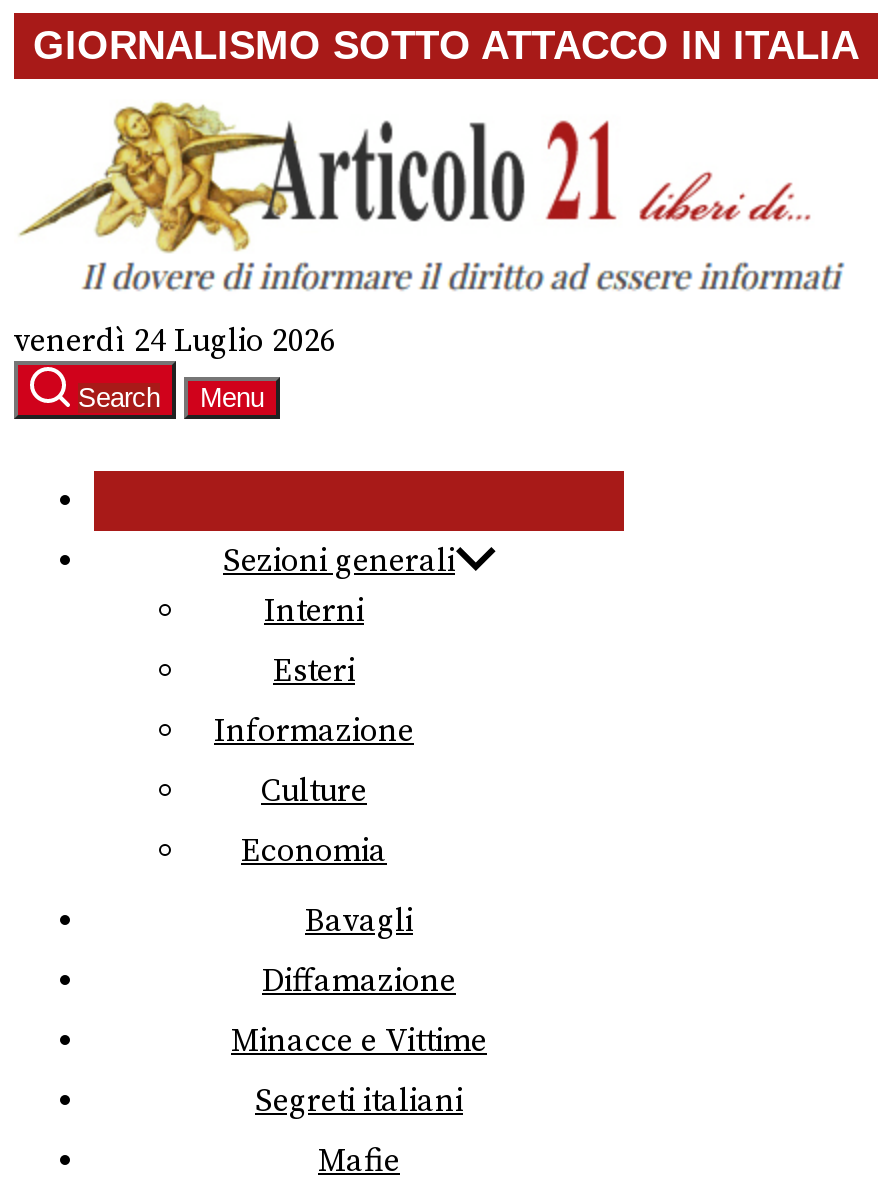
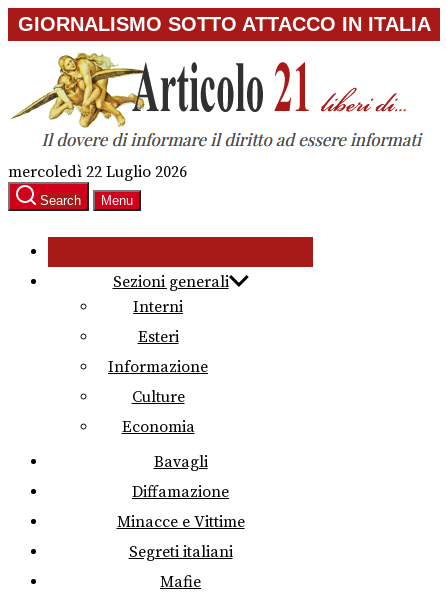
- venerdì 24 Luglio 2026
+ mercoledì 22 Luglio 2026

☆ ☆ ☆ ☆ ☆ ☆ ☆

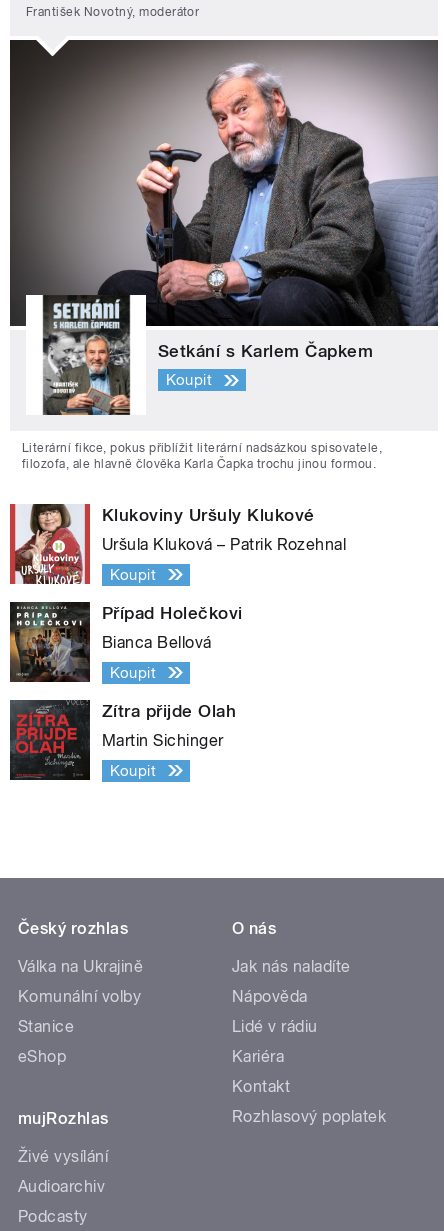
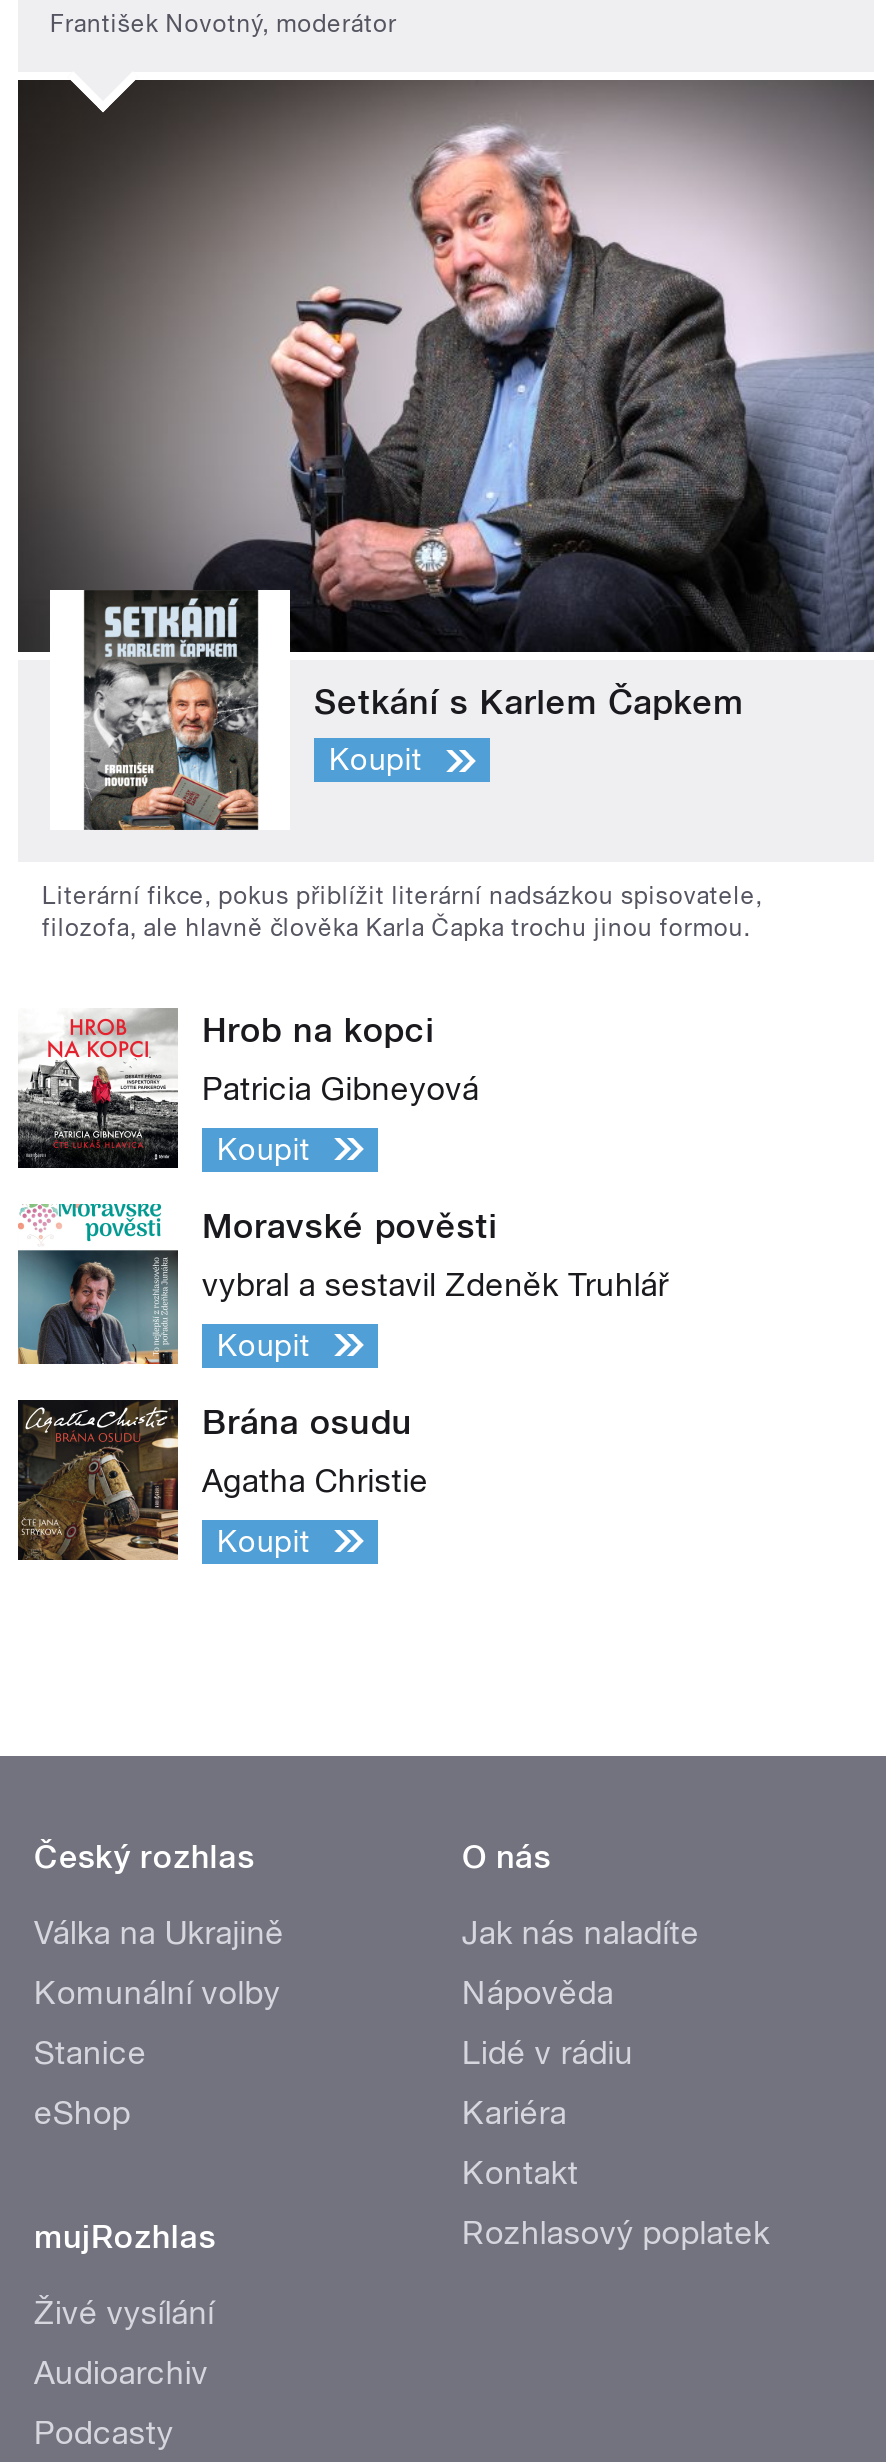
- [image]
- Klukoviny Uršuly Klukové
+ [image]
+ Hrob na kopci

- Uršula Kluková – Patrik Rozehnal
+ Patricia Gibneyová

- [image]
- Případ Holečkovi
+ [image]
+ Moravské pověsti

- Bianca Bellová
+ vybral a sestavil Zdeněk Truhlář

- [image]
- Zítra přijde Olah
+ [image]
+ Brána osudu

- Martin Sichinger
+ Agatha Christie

☆ ☆ ☆ ☆ ☆ ☆ ☆

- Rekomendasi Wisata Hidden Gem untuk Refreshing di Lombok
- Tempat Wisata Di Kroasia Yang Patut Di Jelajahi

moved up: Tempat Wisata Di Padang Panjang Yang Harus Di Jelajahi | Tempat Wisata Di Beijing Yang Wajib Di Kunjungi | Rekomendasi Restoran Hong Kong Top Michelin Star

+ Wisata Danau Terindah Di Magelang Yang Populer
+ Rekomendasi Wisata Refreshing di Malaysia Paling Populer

☆ ☆ ☆ ☆ ☆ ☆ ☆

Instructions for the task — Show each line from the listing above that includes the word "Wisata".

Task answer —
- Rekomendasi Wisata Hidden Gem untuk Refreshing di Lombok
- Tempat Wisata Di Kroasia Yang Patut Di Jelajahi
moved up: Tempat Wisata Di Padang Panjang Yang Harus Di Jelajahi | Tempat Wisata Di Beijing Yang Wajib Di Kunjungi | Rekomendasi Restoran Hong Kong Top Michelin Star
+ Wisata Danau Terindah Di Magelang Yang Populer
+ Rekomendasi Wisata Refreshing di Malaysia Paling Populer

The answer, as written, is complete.